For most high school football players, injuring a knee in that fashion at age 15 would mean sitting out freshman year. Ribar, however, is not like most high school football players because he skipped the eighth grade and moved directly from seventh grade to high school at age 13. Jumping the grade has both positive and negative effects for the senior. On the positive side, Ribar is excelling in the classroom, regularly posting above-3.0 grade point averages. The disadvantage comes in the way of missing the opportunity to play an extra year of football.

"I'm sure eighth grade, being the bigger kid on the field and getting another year to learn the plays, (would have helped)," Ribar said. "Plus I was with a really great group.
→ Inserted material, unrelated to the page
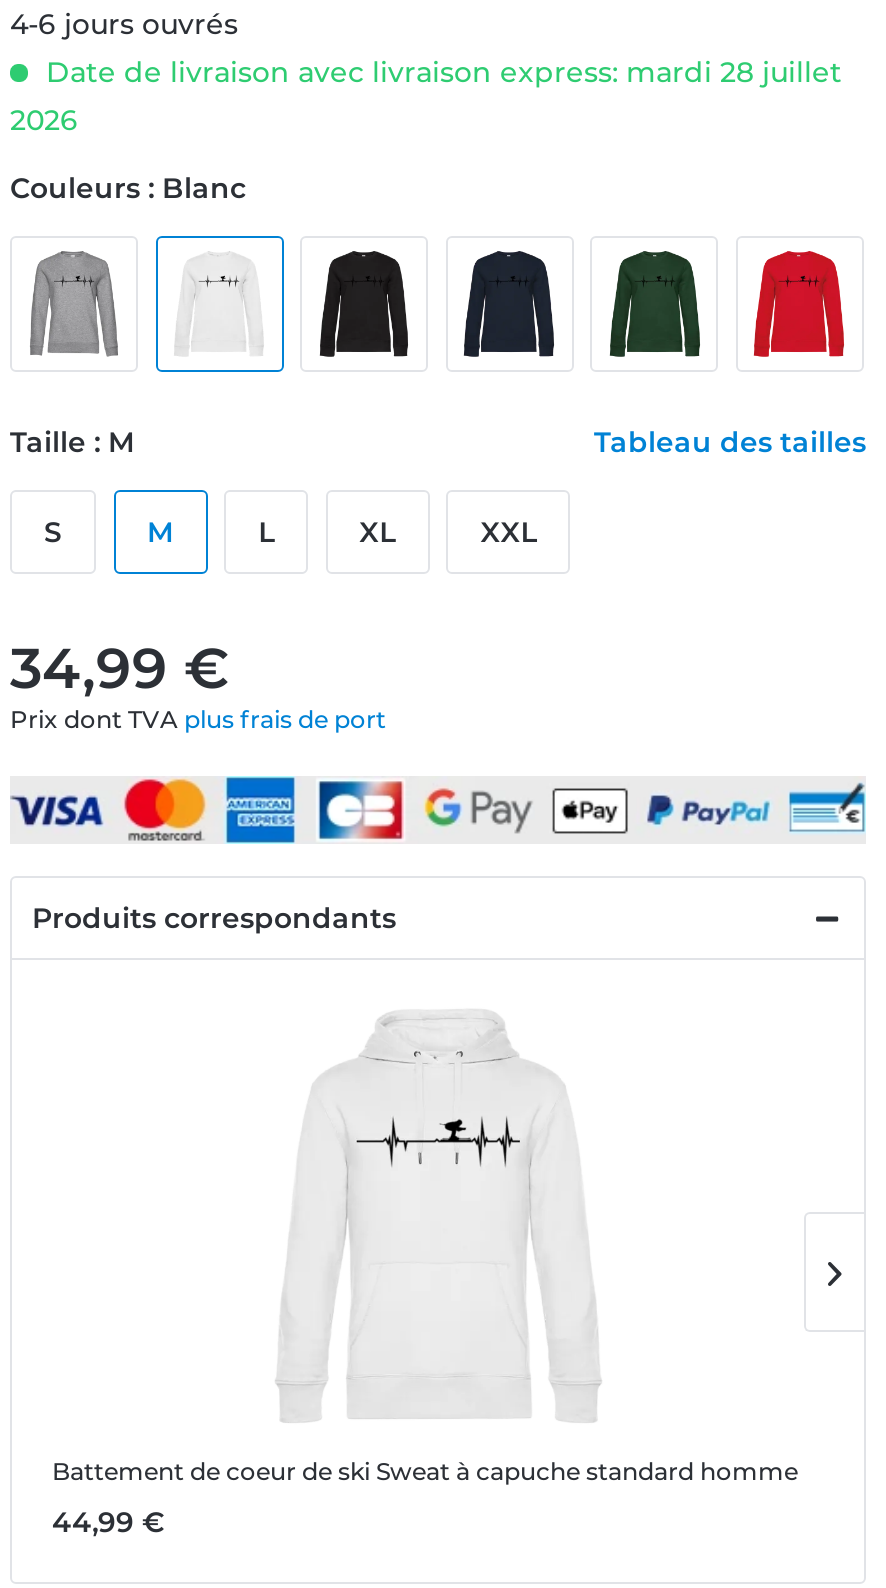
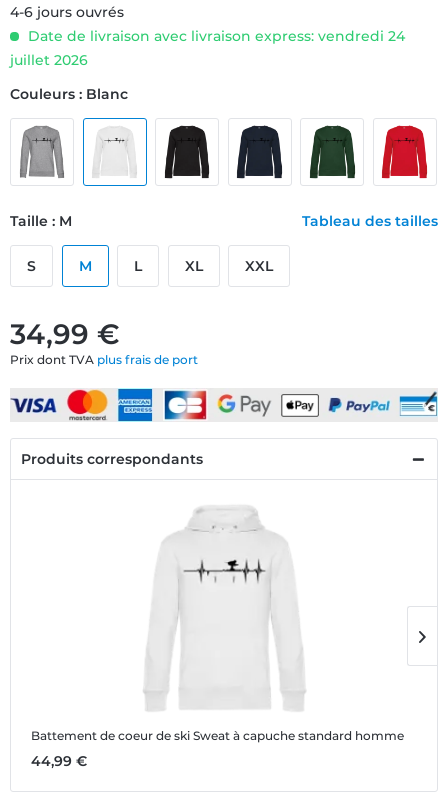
- Date de livraison avec livraison express: mardi 28 juillet
- 2026
+ Date de livraison avec livraison express: vendredi 24
+ juillet 2026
The juniors right now, who I'm playing with, are a great group of guys. I think if I would have ended up staying and never skipped a grade, I'd be a lot better player than I am right now."

"I try to not have regrets, but if there is one regret, that's probably one of the biggest ones I have right now."

That junior class will be relied upon heavily this season as the Huskies return only six seniors, including Ribar, and 13 juniors. There are 19 returning lettermen, most of whom are juniors, including four returning starters at the offensive line. This bodes well for Ribar as the Huskies are a run-heavy team. Last season, Cardinal rushed for 2,561 yards with its three leading carriers graduating in 2012. Ribar will be splitting time with a plethora of other running backs, but envisions himself being the go-to guy in the running game. He is a physical, north-south running back and expects to be a 1,000-2,000 yard rusher this season.

"I have so much confidence in the O-line right now, the quarterback, the whole team is really looking fantastic," he said.

On the defensive side of the ball, Ribar will be making the switch from defensive end to linebacker. If he is unable to win the second linebacker spot next to returning starter Clark Thurling in the 4-2-5 defensive set, he will play defensive end, where he played the last two seasons.

Ribar has only been playing linebacker for a few weeks, but he is confident in his ability to learn the linebacker position in time for the season.

"On defense, it's a lot more instinct," Ribar said. "Most linebackers develop that instinct (over time) and I'm not quite there yet, but I'm pretty confident that I can get there."

Turning 17 in October, Ribar may be a young senior, but he has taken on the leadership role as if he was an aged veteran and is poised to help the team in any way possible.

"It's pretty rough (being such a young senior), but I try my best. It's my last year and I don't want to let (anyone) down," he said.

"I've worked really hard to contribute what I can to the team."